Being around Brady is exciting and frightening at the same time. So many untapped possibilities for us to explore and so much devastation when he gets what he wants from me and casts me aside like every other girl he’s slept with.
Rising to my feet, I glance up at him. An icy jolt of awareness runs through me when our eyes lock. It makes me shiver. My attraction to him is gaining momentum with each second spent in his presence. His blue eyes are hypnotic and I have to force myself to look away.
I hold my bundle of clothes in front of my chest like a shield to protect me from the heat of his gaze as he slowly looks me over from the tips of my purple toe nails to the top of my dark unruly morning hair.
A muscle tics in his cheek. “Get dressed. I’ll be waiting in the kitchen.” His voice is hoarse.
I nod and as soon as he’s closed the door behind him I tear his t-shirt off, throwing it on the bed. Slipping my bra and shirt on, like I’m in a race against the clock, I remind myself not to think about how comfortable his t-shirt felt against my skin. I shouldn’t think about how it smelled like him either.
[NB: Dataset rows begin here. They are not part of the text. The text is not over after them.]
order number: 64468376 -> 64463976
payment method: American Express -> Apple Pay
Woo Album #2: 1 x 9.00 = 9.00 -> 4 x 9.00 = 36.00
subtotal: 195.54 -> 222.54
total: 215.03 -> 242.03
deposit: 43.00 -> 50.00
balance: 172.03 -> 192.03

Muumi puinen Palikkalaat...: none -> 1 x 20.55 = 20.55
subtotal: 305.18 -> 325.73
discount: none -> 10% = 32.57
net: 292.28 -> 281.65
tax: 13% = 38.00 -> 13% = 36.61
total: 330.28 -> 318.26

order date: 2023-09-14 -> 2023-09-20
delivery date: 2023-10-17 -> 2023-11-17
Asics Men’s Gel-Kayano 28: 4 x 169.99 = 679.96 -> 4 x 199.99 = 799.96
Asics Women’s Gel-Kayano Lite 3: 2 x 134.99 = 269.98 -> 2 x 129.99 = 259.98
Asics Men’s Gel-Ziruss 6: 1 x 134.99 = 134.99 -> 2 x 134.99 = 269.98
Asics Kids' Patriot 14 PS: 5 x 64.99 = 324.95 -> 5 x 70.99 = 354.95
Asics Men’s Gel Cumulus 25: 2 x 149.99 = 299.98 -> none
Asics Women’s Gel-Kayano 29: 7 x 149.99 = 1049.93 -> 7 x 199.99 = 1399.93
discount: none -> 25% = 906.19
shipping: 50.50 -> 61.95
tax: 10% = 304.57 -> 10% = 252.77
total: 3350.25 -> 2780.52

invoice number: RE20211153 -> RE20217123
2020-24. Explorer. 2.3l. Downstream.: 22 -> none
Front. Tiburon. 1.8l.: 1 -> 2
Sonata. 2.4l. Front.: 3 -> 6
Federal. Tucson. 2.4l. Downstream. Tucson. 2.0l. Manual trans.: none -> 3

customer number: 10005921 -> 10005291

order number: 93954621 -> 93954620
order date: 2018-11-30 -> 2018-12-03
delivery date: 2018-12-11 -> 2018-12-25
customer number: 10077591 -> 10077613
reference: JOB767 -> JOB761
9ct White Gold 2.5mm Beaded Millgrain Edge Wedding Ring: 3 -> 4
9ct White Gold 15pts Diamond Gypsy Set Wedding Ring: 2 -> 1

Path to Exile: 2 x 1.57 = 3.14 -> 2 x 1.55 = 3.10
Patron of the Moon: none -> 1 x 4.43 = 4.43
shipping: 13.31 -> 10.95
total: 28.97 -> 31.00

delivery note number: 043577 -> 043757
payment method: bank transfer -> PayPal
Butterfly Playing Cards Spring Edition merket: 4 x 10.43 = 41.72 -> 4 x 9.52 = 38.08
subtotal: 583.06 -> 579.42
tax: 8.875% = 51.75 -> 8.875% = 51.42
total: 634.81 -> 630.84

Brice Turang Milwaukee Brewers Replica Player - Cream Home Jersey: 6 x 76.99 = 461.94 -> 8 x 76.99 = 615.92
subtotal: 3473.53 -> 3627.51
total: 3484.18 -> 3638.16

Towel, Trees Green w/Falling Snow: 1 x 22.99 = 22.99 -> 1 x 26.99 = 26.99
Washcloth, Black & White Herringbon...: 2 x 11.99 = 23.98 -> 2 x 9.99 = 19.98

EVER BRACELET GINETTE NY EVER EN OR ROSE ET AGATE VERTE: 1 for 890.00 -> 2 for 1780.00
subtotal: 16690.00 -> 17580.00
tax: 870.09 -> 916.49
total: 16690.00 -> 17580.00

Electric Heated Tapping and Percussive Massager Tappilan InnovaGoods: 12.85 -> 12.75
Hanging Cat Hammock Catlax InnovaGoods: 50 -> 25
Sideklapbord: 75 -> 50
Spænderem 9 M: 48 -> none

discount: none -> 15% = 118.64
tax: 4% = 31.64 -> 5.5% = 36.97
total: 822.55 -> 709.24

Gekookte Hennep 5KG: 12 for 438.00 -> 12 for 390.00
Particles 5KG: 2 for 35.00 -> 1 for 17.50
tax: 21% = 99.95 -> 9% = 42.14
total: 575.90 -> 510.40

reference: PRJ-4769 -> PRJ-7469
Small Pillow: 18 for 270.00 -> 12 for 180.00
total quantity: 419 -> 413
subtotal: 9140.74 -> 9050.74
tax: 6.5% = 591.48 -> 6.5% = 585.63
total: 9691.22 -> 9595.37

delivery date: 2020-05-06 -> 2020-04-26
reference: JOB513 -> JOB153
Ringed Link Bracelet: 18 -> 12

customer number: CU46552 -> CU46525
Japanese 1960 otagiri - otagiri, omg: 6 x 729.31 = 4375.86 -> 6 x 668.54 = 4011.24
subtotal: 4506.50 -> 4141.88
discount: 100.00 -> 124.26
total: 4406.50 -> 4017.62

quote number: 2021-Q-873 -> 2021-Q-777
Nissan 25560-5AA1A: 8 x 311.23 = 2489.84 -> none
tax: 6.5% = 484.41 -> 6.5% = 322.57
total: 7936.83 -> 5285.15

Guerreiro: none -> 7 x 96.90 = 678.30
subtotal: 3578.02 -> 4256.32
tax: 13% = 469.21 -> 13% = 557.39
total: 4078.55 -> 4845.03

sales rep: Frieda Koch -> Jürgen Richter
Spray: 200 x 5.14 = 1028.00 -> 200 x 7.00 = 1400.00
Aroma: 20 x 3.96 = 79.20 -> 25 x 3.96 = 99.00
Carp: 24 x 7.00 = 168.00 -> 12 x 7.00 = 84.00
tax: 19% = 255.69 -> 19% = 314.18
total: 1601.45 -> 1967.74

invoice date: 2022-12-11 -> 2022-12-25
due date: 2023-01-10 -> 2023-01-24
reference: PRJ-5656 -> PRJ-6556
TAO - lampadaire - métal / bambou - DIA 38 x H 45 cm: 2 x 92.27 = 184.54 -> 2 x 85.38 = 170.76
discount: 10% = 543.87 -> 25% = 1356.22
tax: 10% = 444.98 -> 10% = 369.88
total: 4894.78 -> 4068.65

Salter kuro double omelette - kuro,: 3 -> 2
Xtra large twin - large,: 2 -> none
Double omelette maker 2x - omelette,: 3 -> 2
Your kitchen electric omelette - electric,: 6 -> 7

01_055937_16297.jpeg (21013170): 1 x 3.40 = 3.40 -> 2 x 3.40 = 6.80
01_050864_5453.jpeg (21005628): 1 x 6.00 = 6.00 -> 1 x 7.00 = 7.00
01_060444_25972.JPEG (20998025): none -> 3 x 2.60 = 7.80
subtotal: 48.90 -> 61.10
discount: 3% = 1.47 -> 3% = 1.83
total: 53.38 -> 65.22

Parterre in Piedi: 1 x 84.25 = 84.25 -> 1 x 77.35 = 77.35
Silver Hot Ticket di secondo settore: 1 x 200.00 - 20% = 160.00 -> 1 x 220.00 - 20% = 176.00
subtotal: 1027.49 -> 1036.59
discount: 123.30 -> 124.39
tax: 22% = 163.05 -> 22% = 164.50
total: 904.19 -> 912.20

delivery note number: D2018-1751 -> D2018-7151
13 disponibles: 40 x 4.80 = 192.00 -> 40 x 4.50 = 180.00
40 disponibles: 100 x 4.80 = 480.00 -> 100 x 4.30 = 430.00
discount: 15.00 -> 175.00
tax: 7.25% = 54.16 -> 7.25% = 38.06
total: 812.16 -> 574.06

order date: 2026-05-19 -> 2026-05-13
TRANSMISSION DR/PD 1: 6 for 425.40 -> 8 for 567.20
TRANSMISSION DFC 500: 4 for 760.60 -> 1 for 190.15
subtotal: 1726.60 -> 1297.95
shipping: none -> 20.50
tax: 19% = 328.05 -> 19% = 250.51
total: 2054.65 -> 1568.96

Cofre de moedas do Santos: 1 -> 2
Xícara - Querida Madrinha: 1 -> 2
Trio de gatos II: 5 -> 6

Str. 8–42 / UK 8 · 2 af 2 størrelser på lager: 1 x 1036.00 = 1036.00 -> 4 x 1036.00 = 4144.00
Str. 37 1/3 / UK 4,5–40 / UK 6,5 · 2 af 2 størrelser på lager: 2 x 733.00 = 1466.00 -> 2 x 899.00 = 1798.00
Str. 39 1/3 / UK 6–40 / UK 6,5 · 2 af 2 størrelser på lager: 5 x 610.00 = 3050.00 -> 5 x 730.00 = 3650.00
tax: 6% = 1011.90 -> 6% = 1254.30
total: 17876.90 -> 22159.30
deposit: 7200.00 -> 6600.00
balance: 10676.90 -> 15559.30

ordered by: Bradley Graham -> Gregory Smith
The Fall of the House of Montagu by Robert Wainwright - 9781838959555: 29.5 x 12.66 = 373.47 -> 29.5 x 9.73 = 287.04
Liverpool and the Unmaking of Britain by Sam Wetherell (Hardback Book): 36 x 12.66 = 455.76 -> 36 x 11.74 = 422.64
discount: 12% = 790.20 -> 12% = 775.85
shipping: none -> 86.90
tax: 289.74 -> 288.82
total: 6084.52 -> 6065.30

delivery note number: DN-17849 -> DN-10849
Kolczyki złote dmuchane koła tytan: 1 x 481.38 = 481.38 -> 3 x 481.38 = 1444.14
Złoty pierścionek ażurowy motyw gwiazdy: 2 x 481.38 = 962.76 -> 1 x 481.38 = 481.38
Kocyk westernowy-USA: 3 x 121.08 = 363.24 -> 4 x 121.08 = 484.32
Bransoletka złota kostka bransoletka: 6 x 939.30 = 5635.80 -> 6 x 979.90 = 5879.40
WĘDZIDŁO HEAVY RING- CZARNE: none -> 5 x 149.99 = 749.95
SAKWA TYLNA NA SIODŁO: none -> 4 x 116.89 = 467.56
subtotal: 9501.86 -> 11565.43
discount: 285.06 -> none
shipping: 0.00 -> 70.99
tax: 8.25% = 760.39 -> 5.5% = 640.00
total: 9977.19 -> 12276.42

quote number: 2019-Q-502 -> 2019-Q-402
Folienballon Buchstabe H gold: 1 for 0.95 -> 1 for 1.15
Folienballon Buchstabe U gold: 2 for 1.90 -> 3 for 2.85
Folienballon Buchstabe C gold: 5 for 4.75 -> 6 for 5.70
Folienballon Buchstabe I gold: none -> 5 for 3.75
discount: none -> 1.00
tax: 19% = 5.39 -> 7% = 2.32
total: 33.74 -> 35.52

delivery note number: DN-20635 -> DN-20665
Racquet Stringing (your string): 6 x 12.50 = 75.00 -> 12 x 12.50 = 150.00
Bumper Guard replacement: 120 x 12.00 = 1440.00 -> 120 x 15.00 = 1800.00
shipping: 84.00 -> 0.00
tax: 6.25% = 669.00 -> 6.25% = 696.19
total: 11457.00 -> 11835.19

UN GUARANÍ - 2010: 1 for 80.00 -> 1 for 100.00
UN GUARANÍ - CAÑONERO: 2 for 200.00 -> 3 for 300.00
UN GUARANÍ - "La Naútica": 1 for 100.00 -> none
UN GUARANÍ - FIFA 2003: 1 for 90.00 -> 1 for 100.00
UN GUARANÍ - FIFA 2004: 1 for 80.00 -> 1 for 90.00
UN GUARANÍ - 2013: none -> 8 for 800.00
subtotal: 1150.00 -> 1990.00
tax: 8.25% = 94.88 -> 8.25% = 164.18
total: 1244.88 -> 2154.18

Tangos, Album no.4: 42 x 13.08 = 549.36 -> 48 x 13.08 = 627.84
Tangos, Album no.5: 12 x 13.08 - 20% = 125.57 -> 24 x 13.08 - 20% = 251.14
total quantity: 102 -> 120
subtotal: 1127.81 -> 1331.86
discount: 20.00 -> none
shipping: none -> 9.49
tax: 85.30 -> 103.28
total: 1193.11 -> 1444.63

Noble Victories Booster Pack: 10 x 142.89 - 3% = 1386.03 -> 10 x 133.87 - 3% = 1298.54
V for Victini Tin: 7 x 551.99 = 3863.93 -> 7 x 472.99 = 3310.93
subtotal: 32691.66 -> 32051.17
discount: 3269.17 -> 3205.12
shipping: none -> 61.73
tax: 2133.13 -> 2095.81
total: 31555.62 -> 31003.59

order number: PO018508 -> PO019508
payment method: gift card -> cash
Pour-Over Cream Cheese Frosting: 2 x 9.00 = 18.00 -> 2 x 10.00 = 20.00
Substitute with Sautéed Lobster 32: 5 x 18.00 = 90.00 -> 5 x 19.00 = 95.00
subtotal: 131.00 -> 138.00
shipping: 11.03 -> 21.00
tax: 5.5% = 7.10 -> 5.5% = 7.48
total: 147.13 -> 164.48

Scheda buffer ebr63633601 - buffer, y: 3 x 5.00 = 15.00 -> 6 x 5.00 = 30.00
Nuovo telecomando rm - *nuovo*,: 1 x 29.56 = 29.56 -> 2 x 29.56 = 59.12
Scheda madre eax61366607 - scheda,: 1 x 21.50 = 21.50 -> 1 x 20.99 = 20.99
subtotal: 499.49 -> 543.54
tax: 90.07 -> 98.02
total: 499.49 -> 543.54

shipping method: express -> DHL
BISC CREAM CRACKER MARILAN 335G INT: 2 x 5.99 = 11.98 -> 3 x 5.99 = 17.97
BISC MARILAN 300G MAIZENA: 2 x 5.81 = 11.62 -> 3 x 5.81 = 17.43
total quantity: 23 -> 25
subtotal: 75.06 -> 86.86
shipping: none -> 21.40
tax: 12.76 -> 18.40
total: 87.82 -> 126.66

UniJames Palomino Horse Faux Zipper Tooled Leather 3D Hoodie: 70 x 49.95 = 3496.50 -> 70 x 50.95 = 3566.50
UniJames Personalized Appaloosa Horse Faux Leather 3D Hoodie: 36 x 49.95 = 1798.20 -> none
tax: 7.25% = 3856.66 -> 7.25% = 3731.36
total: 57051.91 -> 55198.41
Sliding my jeans over my hips, I scan his floor for my missing socks while zipping up and buttoning. Spotting both peeking out from under his bed, I scoop them up and sit on the edge of the mattress to tug them on my feet.
Once my shoes are on my eyes make one final journey around Brady Lincoln’s private sanctuary knowing without a doubt this is the only time I’ll ever be in this room.
Soon he’ll tire of me turning him down. The thrill of the chase will turn into annoyance at the amount of work it’s become. He’ll want a girl who puts out and expects nothing in return. That will never be me.
I bet he’s never had to really work for anything. It must be nice to get everything handed to you just because your dad is Lawrence Lincoln, a former NFL player, who now hosts a sports talk show on ESPN. From what I remember, he looks like an older version of Brady; still handsome even in his early fifties. He married some socialite, and they live in New York City. I’m sure Brady will follow the same path as his father which is just one more reason on an extremely long list of why I need to avoid him at all costs.